Por el contrario, más de 80 países, entre ellos Colombia, Francia, España, Holanda y Kenia, defendieron la necesidad de una hoja de ruta clara para abandonar los combustibles fósiles. El comisario europeo para el Clima, Wopke Hoekstra, expresó su decepción antes de la aprobación del texto: “Nos hubiese gustado que hubiera mucho más, más ambición”. Francia calificó el acuerdo como “plano”, mientras que otros países lamentaron la falta de avances sustanciales respecto a la COP28 de Dubái, donde por primera vez se acordó una salida progresiva del gas, el petróleo y el carbón.
El presidente brasileño, Luiz Inácio Lula da Silva, defendió el resultado de la cumbre y subrayó el valor del multilateralismo. “La ciencia prevaleció, el multilateralismo ganó”, declaró desde la cumbre del G20 en Johannesburgo. El mandatario brasileño había elevado las expectativas al inicio de la COP30 al proponer una hoja de ruta para la salida de las energías fósiles, lo que reactivó el debate entre los países más ambiciosos en materia climática.
Por su parte, el jefe negociador chino, Li Gao, consideró el acuerdo como “un éxito en una situación difícil” y destacó que “demuestra que la comunidad internacional desea mostrar solidaridad y realizar esfuerzos conjuntos”.
En el ámbito financiero, el acuerdo mantiene los compromisos previos y llama a triplicar el financiamiento de los fondos públicos, una de las principales demandas de los países emergentes. El texto también subraya que las medidas climáticas no deben convertirse en barreras comerciales injustificadas y reconoce la importancia de la cooperación internacional para alcanzar los objetivos a largo plazo del Acuerdo de París.
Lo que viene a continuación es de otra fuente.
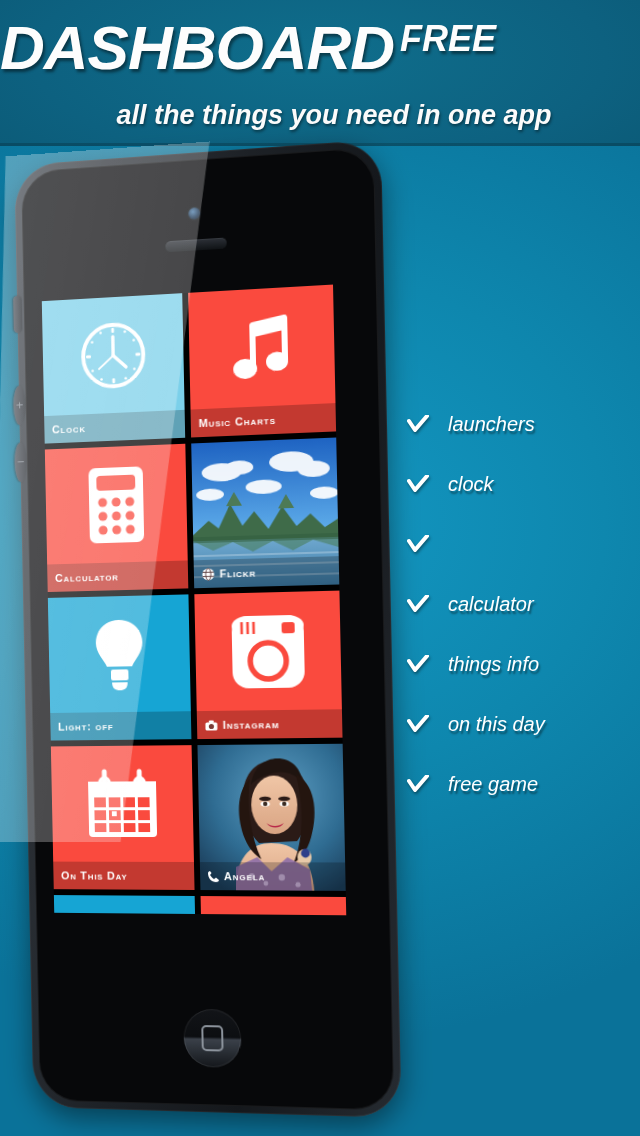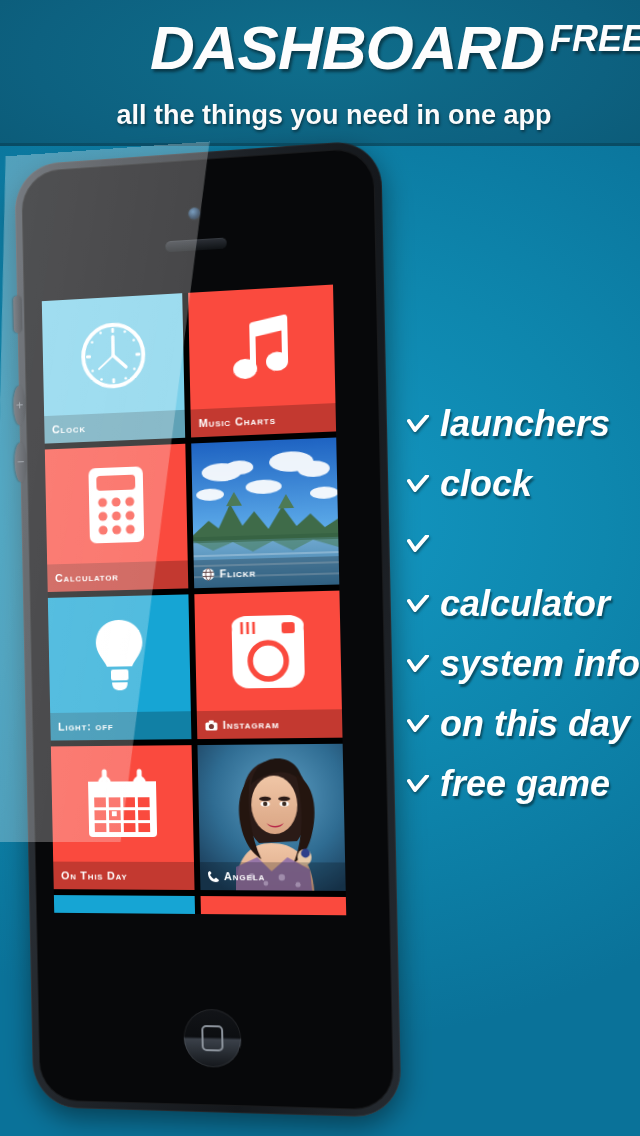"DASHBOARD FREE" .title-row { text-align: right -> left }
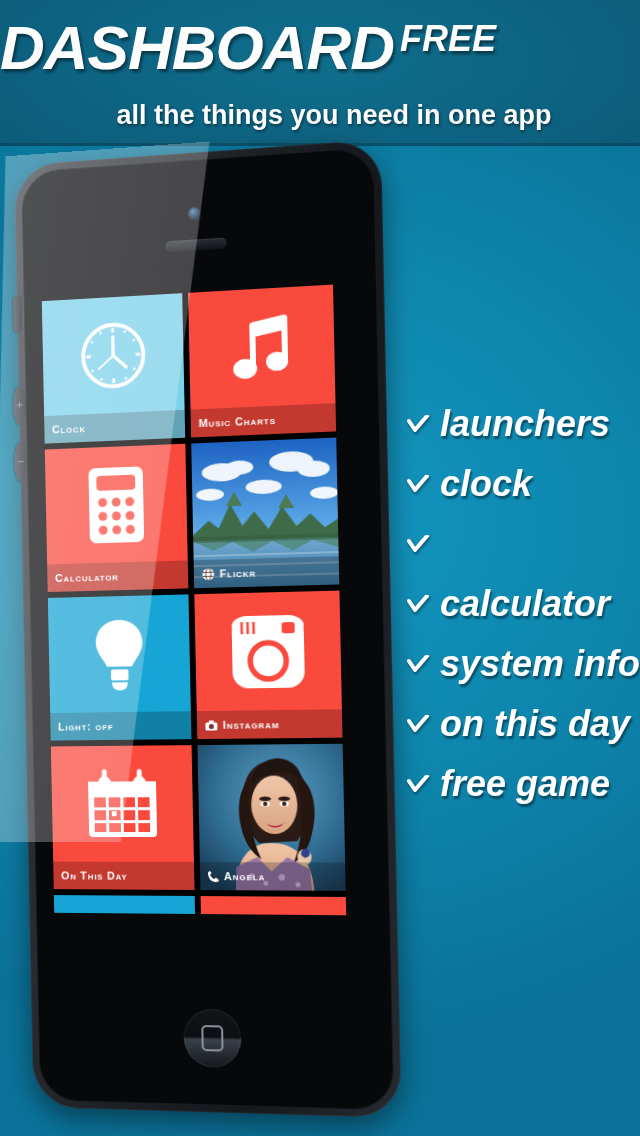"all the things you need" .subtitle { font-style: none -> italic }
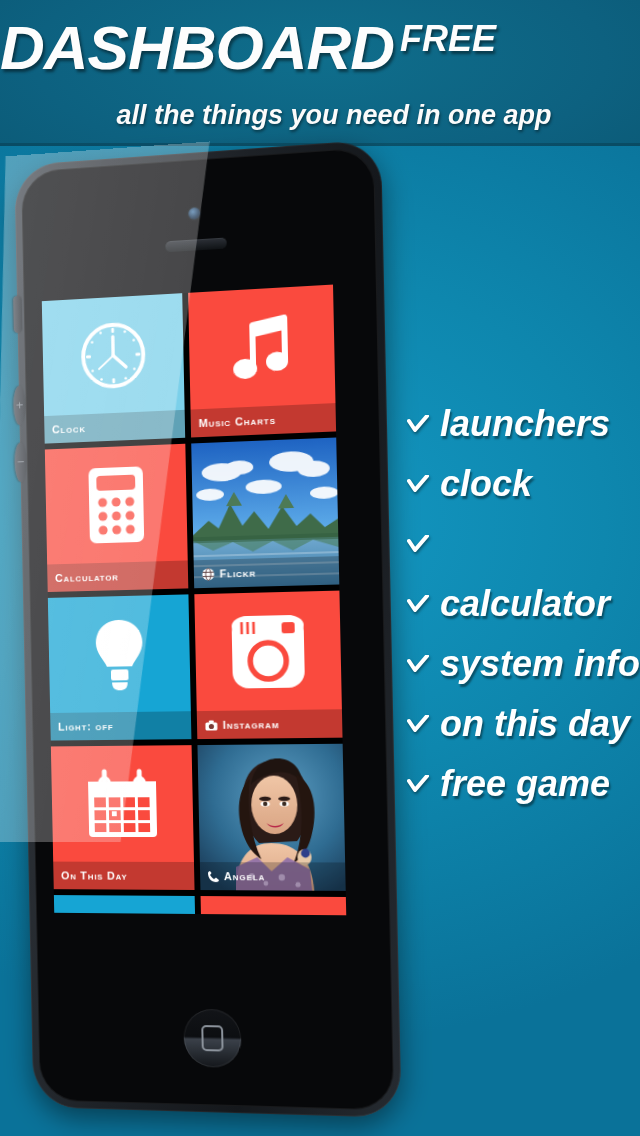"launchers" .feat .flabel { font-size: 36px -> 20px; font-weight: bold -> normal; margin-left: 8px -> 16px }
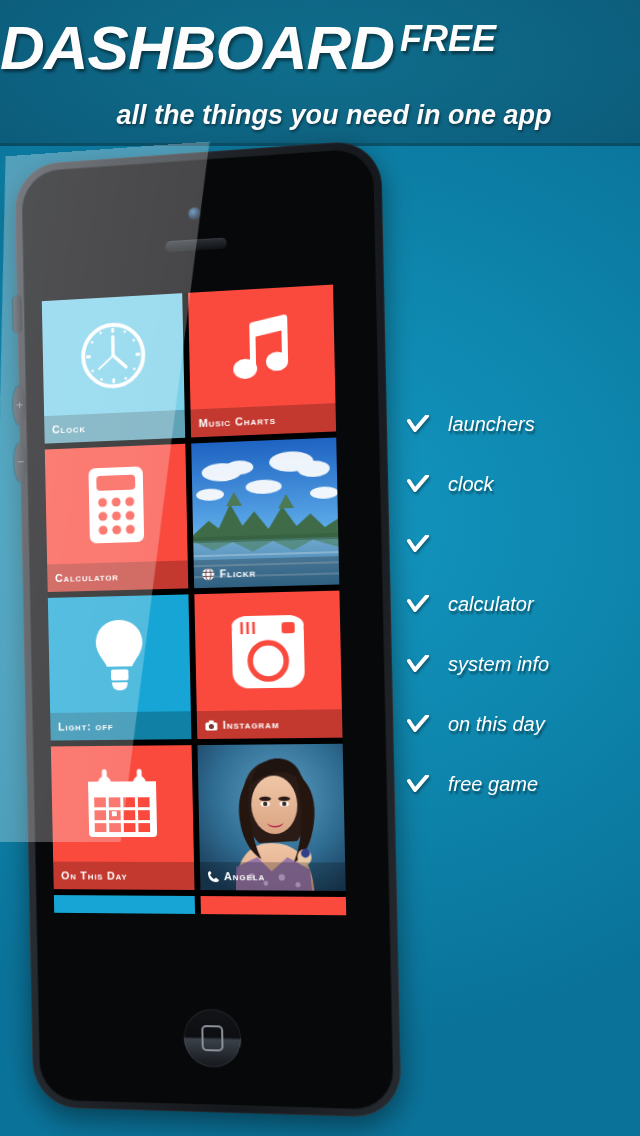"system info" span.flabel { text: system -> things }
La sociedad civil tuvo una presencia destacada en la COP30. Decenas de miles de personas se manifestaron pacíficamente en las calles de Belém el 15 de noviembre, y la cumbre dio espacio a las comunidades indígenas, especialmente tras un incidente en el que un grupo de autóctonos y activistas se enfrentó a los guardias de seguridad para exigir ser escuchados. Las imágenes de este episodio circularon ampliamente y pusieron de relieve la demanda de mayor participación de los pueblos originarios en las decisiones climáticas.

El desarrollo de la cumbre también estuvo marcado por incidentes logísticos y de seguridad. Un incendio en la zona de pabellones nacionales obligó a evacuar a miles de participantes y paralizó temporalmente las negociaciones. Las causas del siniestro permanecen bajo investigación.
La COP30 de Belém, la primera celebrada en la Amazonía, evidenció las dificultades para avanzar hacia una acción climática más ambiciosa y dejó en el aire la viabilidad de limitar el calentamiento global a 1,5℃. Mientras tanto, el planeta se aproxima a ese umbral, tras registrar los once años más cálidos de su historia reciente.